Protokoll der Sitzung vom 11.05.2000

Zweiter Punkt. Wir haben gesagt, wir müssen die Unternehmenssteuerreform und die Einkommensteuerreform zusammenfügen, damit die Entlastung der Unternehmen konform mit der Entlastung derjenigen geht, die in der Größenordnung von Mittelständlern verdienen.
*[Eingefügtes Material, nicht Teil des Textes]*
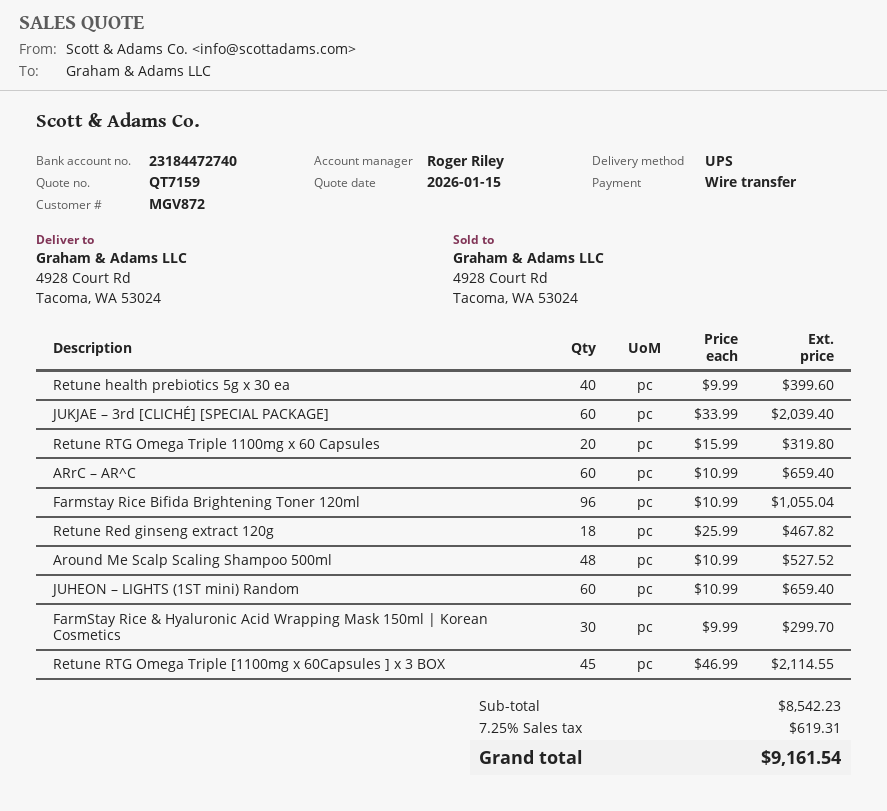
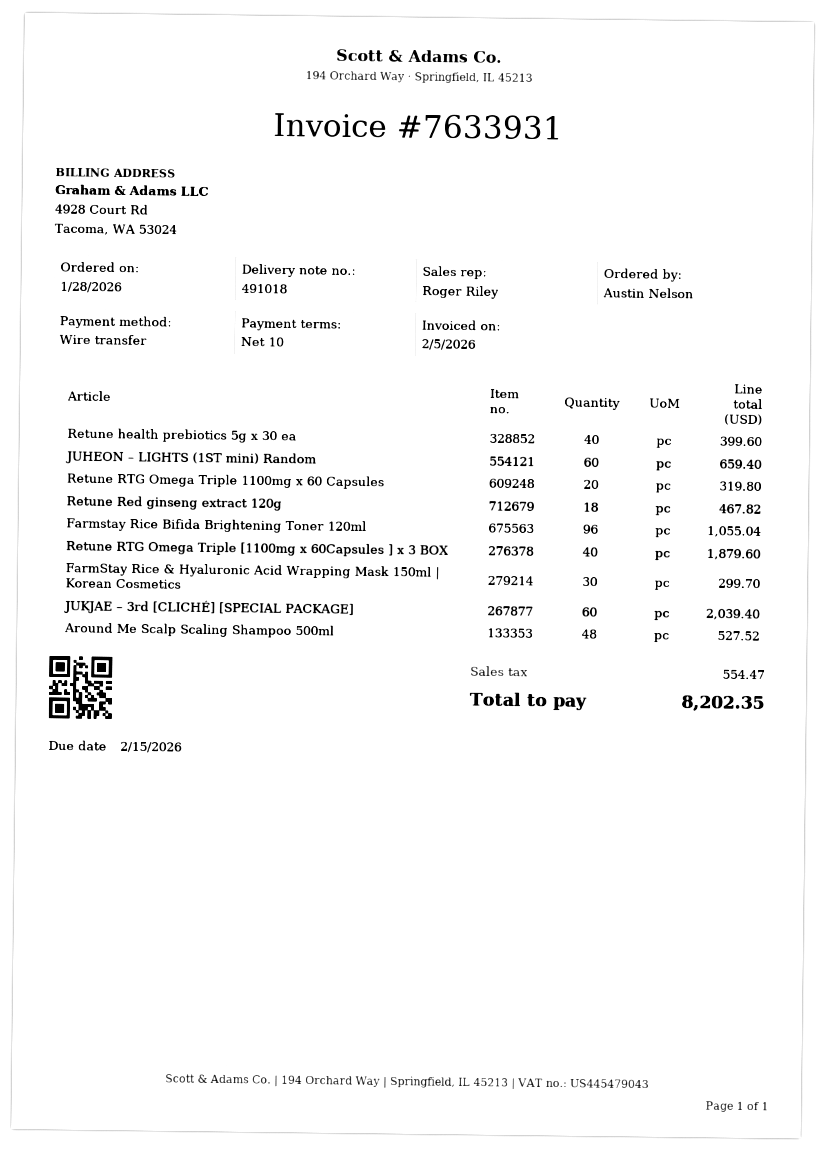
ARrC – AR^C: 60 for 659.40 -> none
Retune RTG Omega Triple [1100mg x 60Capsules ] x 3 BOX: 45 for 2114.55 -> 40 for 1879.60
tax: 619.31 -> 554.47
total: 9161.54 -> 8202.35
An der Stelle wird es für die landespolitische Diskussion nun interessant. Das kostet die öffentlichen Haushalte angesichts der zu erwartenden Entlastungseffekte richtig Geld. Diese Minderausgaben bedrängen Niedersachsen und andere finanzschwache Länder und Kommunen natürlich erheblich, weil dann das Unwort „Gegenfinanzierung“ sehr konkret wird. 1,8 Milliarden DM weniger im niedersächsischen Landeshaushalt in einer Zeit wie dieser sind in der Übergangsphase ein riesiger Brocken. Die Ungleichzeitigkeit des Ansatzes - sofortige Wirkung der Steuerreform, positive Auswirkungen aber erst im Nachklapp - macht das Problem für Landespolitiker, für Kommunalpolitiker, aber auch für Bundespolitiker aus: das Wünschbare nicht sofort zu machen, aber die Schritte aufzuzeigen, die letztendlich dazu führen, dass der Entlastungsprozess fortgesetzt wird. Erst dann kommt die Frage der Technik.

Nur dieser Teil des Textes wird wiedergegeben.